Cancelling Bankorp's licence would have led to "serious implications" for the South African banking system, said former Reserve Bank governor Dr Chris Stals.
In a telephonic interview, Stals explained to Fin24 the Reserve Bank's reasoning for extending the controversial R1.5 billion bailout to Bankorp in 1985. He served as Reserve Bank governor between 1989 and 1999 and was director-general of the Department of Finance between 1985 and 1989.
"We protected the South African financial system against a major collapse," he said.
At that stage, the closure of Bankorp risked resulting in "epic" problems for the whole of South Africa, Stals said.
Bankorp was the third largest bank in the country, with assets worth R32 billion and over 90 000 clients.
The bank had branches in Hong Kong, London and New York, said Stals. However, it had trouble with bad debt and non-conforming loans and could no longer comply with the minimum capital requirements of the Bank's Act.
He explained that the Reserve Bank had a commitment to assist a banking institution in that situation to maintain a "relatively stable" financial system. At the time South Africa was experiencing sanctions from the rest of the world and the withdrawal of capital.
Stals added that the actions by the Reserve Bank ensured that South Africa has a strong banking system today.
"It all worked out," he said.
The Absa takeover of Bankorp helped clear its debt and the money had been repaid to the Reserve Bank, he said.
But the Bankorp saga has sparked debate in South Africa.
According to a report by the Mail & Guardian, Public Protector Busisiwe Mkhwebane is investigating the bailout. A leaked preliminary report implies that interest payment on the loan is still outstanding.
Absa may be required to pay as much as R1.25 billion for outstanding interest payments, said the report.
Stals, however, said this does not make sense. He told Fin24 that Absa is not liable to pay any outstanding interest.
"I have said and I still confirm this — both Bankorp and Absa paid the interest that was due to the Reserve Bank regularly. The final or capital sum of the loan was paid by Absa by October 1995. So as far as I am concerned, Bankorp and Absa stuck to the basic requirement of the agreement."
Stals further explained the terms of the agreement:
- The Reserve Bank entered into an agreement with Bankorp to lend them R1.5 billion at a low interest rate, variable between 0% to 2%.

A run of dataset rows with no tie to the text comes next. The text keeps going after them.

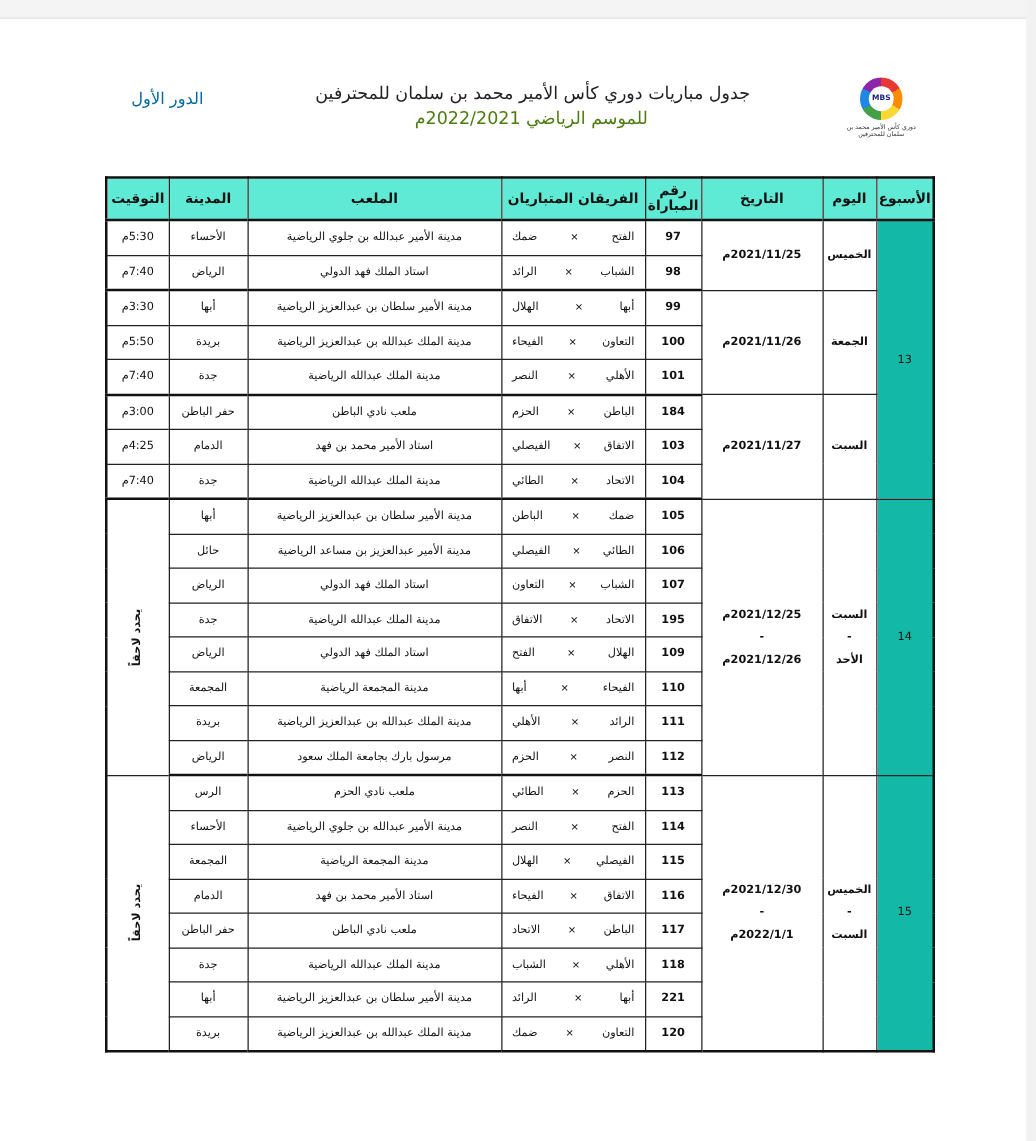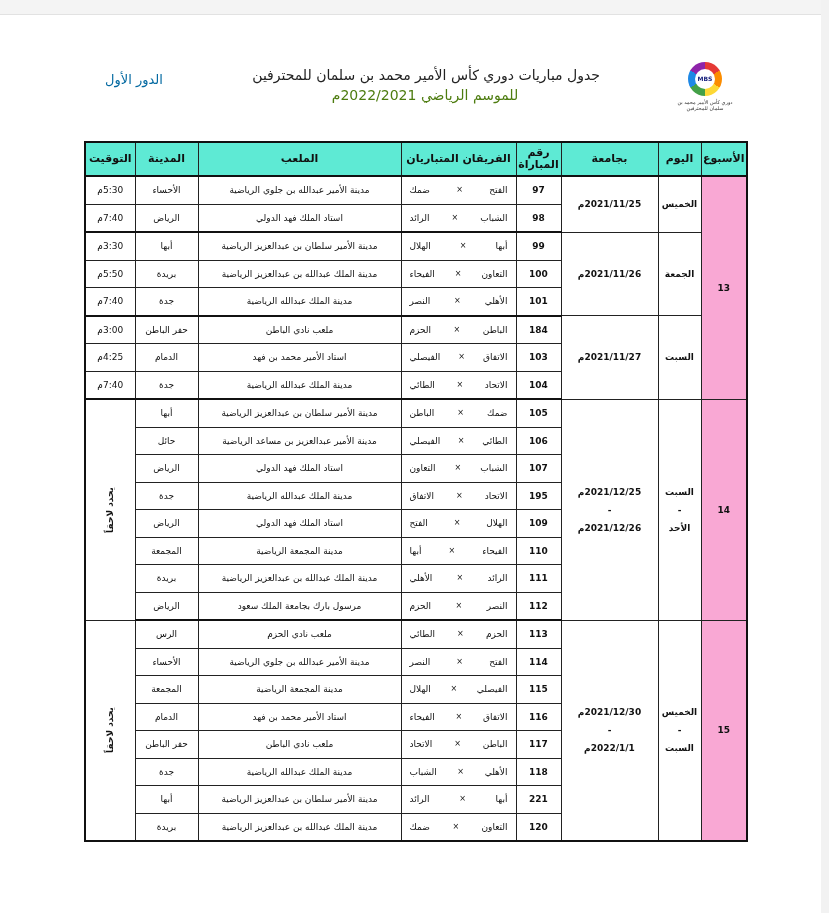--- a/index.html
+++ b/index.html
@@ -17,21 +17,21 @@
     position:relative; }
   .logo .ring .inner { position:absolute; left:7px; top:7px; width:20px; height:20px; border-radius:50%; background:#fff;
     font-size:6px; font-weight:bold; color:#1a237e; line-height:20px; text-align:center; }
   .logo .cap { font-size:5px; line-height:6px; color:#333; margin-top:3px; direction:rtl; }
 
   table.sched { position:absolute; left:84px; top:141px; width:662px; border-collapse:collapse; direction:rtl;
                 table-layout:fixed; border:2.5px solid #111; }
   table.sched th, table.sched td { border:1px solid #222; text-align:center; vertical-align:middle; padding:0; overflow:hidden; white-space:nowrap; }
   table.sched th { background:#5eead4; font-size:11px; font-weight:bold; height:32px; line-height:12px; border-bottom:2.5px solid #111; }
   table.sched td { height:26.5px; font-size:9px; }
-  td.week { background:#f9a8d4; font-weight:bold; font-size:11px; }
+  td.week { background:#14b8a6; font-weight:normal; font-size:11px; }
   td.date { font-weight:bold; font-size:11px; line-height:18px; }
   td.day { font-weight:bold; font-size:11px; line-height:18px; }
   td.num { font-weight:bold; font-size:11px;margin-left:48px; }
   td.time { font-weight:normal; font-size:9.5px; }
   td.city { font-size:9px; }
   td.stadium { font-size:9px; }
   td.teams { font-size:9px; }
   .teams-wrap { display:flex; justify-content:space-between; padding:0 8px; direction:rtl; }
   .vs { font-size:8px; }
   tr.grp-end td { border-bottom:2.5px solid #111; }
@@ -65,21 +65,21 @@
       <col style="width:45px">
     <col style="width:115px">
       <col style="width:203px">
       <col style="width:63px">
       <col style="width:50px">
   </colgroup>
   <thead>
     <tr>
       <th>الأسبوع</th>
       <th>اليوم</th>
-      <th>بجامعة</th>
+      <th>التاريخ</th>
       <th style="white-space:normal">رقم المباراة</th>
       <th>الفريقان المتباريان</th>
       <th>الملعب</th>
       <th>المدينة</th>
       <th>التوقيت</th>
     </tr>
   </thead>
   <tbody id="tbody">
       <tr>
         <td class="week" rowspan="8">13</td>

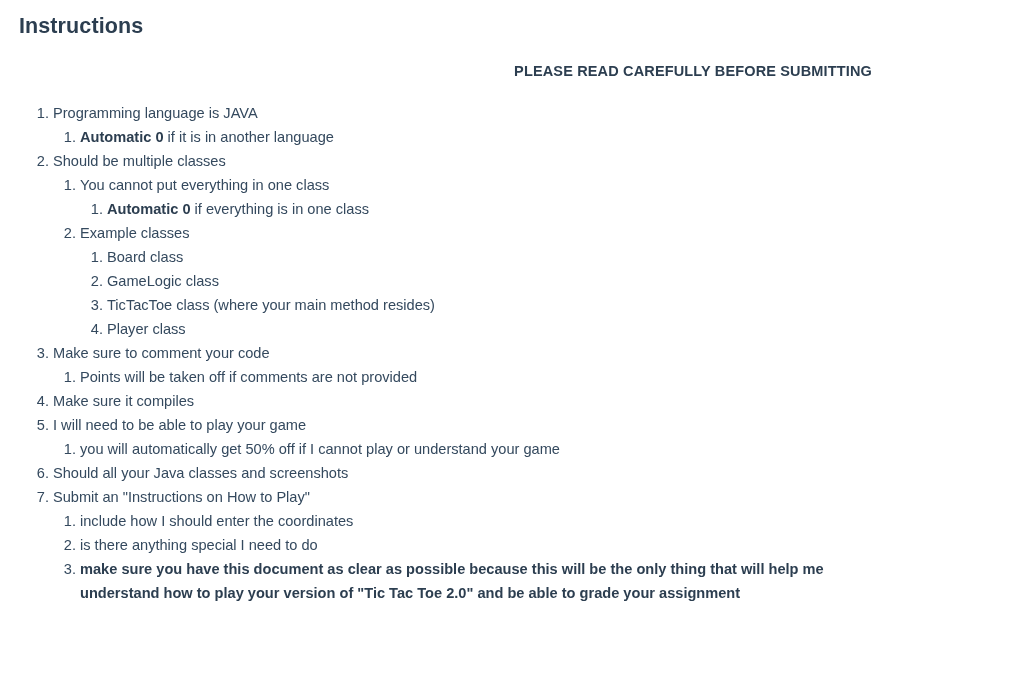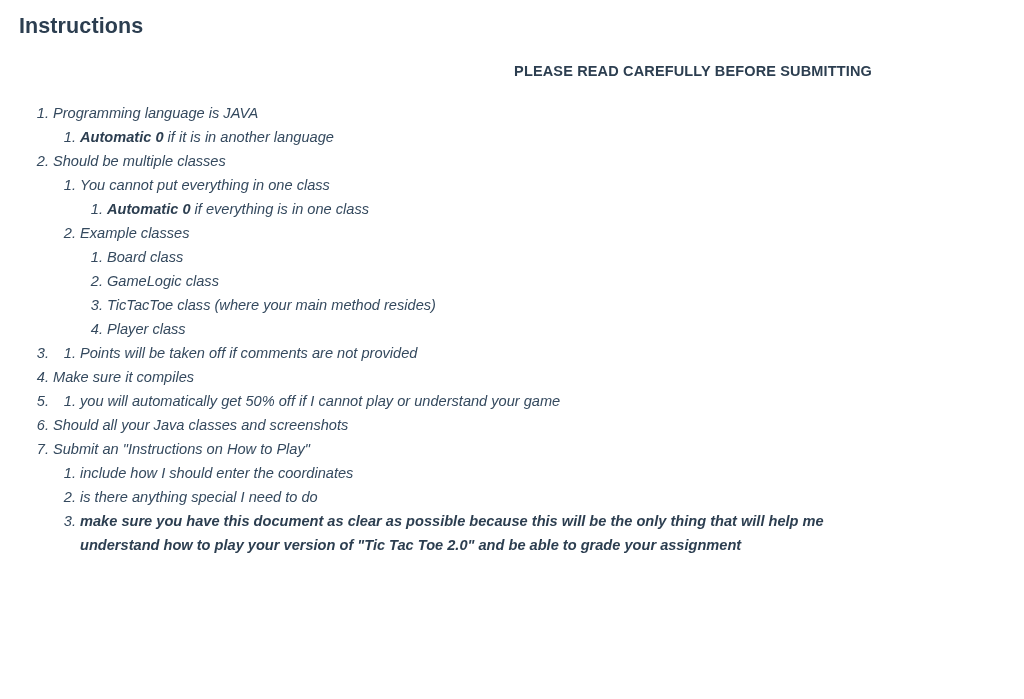--- a/index.html
+++ b/index.html
@@ -47,21 +47,20 @@
     font-weight: normal;
     color: #34495e;
     margin: 0 0 19px 0;
   }
 
   ol {
     margin: 0;
     padding: 0 0 0 34px;
     list-style-type: decimal;
     list-style-position: outside;
-    font-style: italic;
   }
   ol ol {
     padding-left: 27px;
   }
   li {
     font-size: 14.6px;
     line-height: 24px;
     color: #34495e;
     margin: 0;
     padding: 0;
@@ -99,25 +98,25 @@
           <li><span class="li-text">You cannot put everything in one class</span><ol>
               <li><span class="li-text"><span class="b">Automatic 0</span><span> if everything is in one class</span></span></li>
             </ol></li>
           <li><span class="li-text">Example classes</span><ol>
               <li><span class="li-text">Board class</span></li>
               <li><span class="li-text">GameLogic class</span></li>
               <li><span class="li-text">TicTacToe class (where your main method resides)</span></li>
               <li><span class="li-text">Player class</span></li>
             </ol></li>
         </ol></li>
-      <li><ol>
+      <li><span class="li-text">Make sure to comment your code</span><ol>
           <li><span class="li-text">Points will be taken off if comments are not provided</span></li>
         </ol></li>
       <li><span class="li-text">Make sure it compiles</span></li>
-      <li><ol>
+      <li><span class="li-text">I will need to be able to play your game</span><ol>
           <li><span class="li-text">you will automatically get 50% off if I cannot play or understand your game</span></li>
         </ol></li>
       <li><span class="li-text">Should all your Java classes and screenshots</span></li>
       <li><span class="li-text">Submit an "Instructions on How to Play"</span><ol>
           <li><span class="li-text">include how I should enter the coordinates</span></li>
           <li><span class="li-text">is there anything special I need to do</span></li>
           <li class="bold-item"><span class="li-text">make sure you have this document as clear as possible because this will be the only thing that will help me understand how to play your version of "Tic Tac Toe 2.0" and be able to grade your assignment</span></li>
         </ol></li>
     </ol>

- Security had to be provided to the Reserve Bank for the loan — acceptable security would be South African government bonds.
- The R1.5 billion was to be used to buy SA government bonds; interest earned on the bonds according to market rates was 16% at the time.
- The difference between the 16% earned on the bonds and the low interest (1%) paid to the Reserve Bank for the loan, was essentially the "assistance" or lifeboat provided to Bankorp by the Reserve Bank, the lender of last resort. This income earned was to be used to write off Bankorp's bad debts.
- Stals added recent media reports indicate that there is a great deal of confusion regarding the two interest rates mentioned in the agreement.
The low interest rate at 1% is what Bankorp and subsequently Absa, following the takeover, had to pay back to the Reserve Bank for the loan.
"They [Bankorp and then Absa] paid that interest regularly throughout the period of the loan," he said. According to the agreement, the capital of the loan also had to be paid at the end of its term, which Absa did.
Stals said claims that Absa is to repay the interest earned on its government bonds, that is 16%, were unfounded.
"In terms of the agreements available as far as I am concerned, there is no provision ever made that anybody should repay the interest they earned on the government bonds."
This interest was to be used to write off bad debts.
"They [Absa] couldn't use that interest for their own purposes. They were put in a position that forced them to use all interest earned to write off the bad loan book," said Stals.
Given the economic turmoil in South Africa at the time, the government would have been "happy" to receive the R1.5 billion new investment in government bonds, said Stals.
This would help government finance the budget deficit.
"As far as the markets were concerned, they took off a lot of pressure on interest rates in the market."
The R1.5 billion investment in government bonds reduced government's demand to finance the deficit through other sources, he added.